How can I specify the input S3 bucket in the terraform script?
You would use the storage_descriptor argument in the aws_glue_catalog_table resource:
https://www.terraform.io/docs/providers/aws/r/glue_catalog_table.html#parquet-table-for-athena
Here is an example of creating a table using CSV file(s):
resource "aws_glue_catalog_table" "aws_glue_catalog_table" {
name = "your_table_name"
database_name = "${aws_athena_database.your_athena_database.name}"
table_type = "EXTERNAL_TABLE"
parameters = {
EXTERNAL = "TRUE"
}
storage_descriptor {
location = "s3://<your-s3-bucket>/your/file/location/"
input_format = "org.apache.hadoop.mapred.TextInputFormat"

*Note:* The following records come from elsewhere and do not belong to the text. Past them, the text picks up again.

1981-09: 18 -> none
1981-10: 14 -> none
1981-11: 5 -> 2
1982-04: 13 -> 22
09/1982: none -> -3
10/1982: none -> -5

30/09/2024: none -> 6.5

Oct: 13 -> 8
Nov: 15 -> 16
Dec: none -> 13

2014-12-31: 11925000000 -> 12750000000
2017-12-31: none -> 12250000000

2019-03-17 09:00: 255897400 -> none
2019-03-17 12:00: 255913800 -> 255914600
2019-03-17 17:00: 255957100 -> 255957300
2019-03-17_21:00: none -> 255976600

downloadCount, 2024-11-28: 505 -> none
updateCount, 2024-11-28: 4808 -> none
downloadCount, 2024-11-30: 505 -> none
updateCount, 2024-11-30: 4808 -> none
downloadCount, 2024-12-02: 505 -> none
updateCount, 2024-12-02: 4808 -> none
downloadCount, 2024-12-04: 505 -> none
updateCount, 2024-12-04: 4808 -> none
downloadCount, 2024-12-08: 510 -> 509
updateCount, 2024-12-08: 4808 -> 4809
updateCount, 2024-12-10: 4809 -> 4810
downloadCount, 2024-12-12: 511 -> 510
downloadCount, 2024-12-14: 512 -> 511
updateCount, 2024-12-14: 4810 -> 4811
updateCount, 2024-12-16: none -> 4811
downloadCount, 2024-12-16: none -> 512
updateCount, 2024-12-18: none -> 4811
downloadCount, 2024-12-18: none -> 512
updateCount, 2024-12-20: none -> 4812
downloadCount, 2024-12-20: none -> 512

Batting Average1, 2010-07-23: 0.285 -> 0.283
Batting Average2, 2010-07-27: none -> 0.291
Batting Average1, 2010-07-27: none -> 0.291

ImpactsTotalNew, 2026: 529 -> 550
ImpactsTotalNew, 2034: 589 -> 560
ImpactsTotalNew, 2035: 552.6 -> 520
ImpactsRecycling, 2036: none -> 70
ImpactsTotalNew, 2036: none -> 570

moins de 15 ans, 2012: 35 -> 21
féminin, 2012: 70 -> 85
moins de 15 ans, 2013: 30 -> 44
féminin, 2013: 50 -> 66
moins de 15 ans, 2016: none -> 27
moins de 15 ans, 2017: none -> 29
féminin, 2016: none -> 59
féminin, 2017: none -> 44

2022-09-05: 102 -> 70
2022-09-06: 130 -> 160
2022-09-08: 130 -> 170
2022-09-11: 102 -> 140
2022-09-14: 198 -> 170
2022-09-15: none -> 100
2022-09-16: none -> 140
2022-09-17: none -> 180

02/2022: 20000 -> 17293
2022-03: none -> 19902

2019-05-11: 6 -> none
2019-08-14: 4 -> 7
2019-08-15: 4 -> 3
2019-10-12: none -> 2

output_format = "org.apache.hadoop.mapred.TextInputFormat"
ser_de_info {
name = "my-serde"
serialization_library = "org.apache.hadoop.hive.serde2.lazy.LazySimpleSerDe"
parameters = {
"field.delim" = ","
"skip.header.line.count" = "1"
}
}
columns {
name = "column1"
type = "string"
}
columns {
name = "column2"
type = "string"
}
}
}
The input S3 bucket is specified in each table you create in the database, as such, there's no global definition for it.
As of today, the AWS API doesn't have much provision for Athena management, as such, neither does the aws CLI command, and nor does Terraform. There's no 'proper' way to create a table via these means.
In theory, you could create a named query to create your table, and then execute that query (for which there is API functionality, but not yet Terraform). It seems a bit messy to me, but it would probably work if/when TF gets the StartQuery functionality. The asynchronous nature of Athena makes it tricky to know when that table has actually been created though, and so I can imagine TF won't fully support table creation directly.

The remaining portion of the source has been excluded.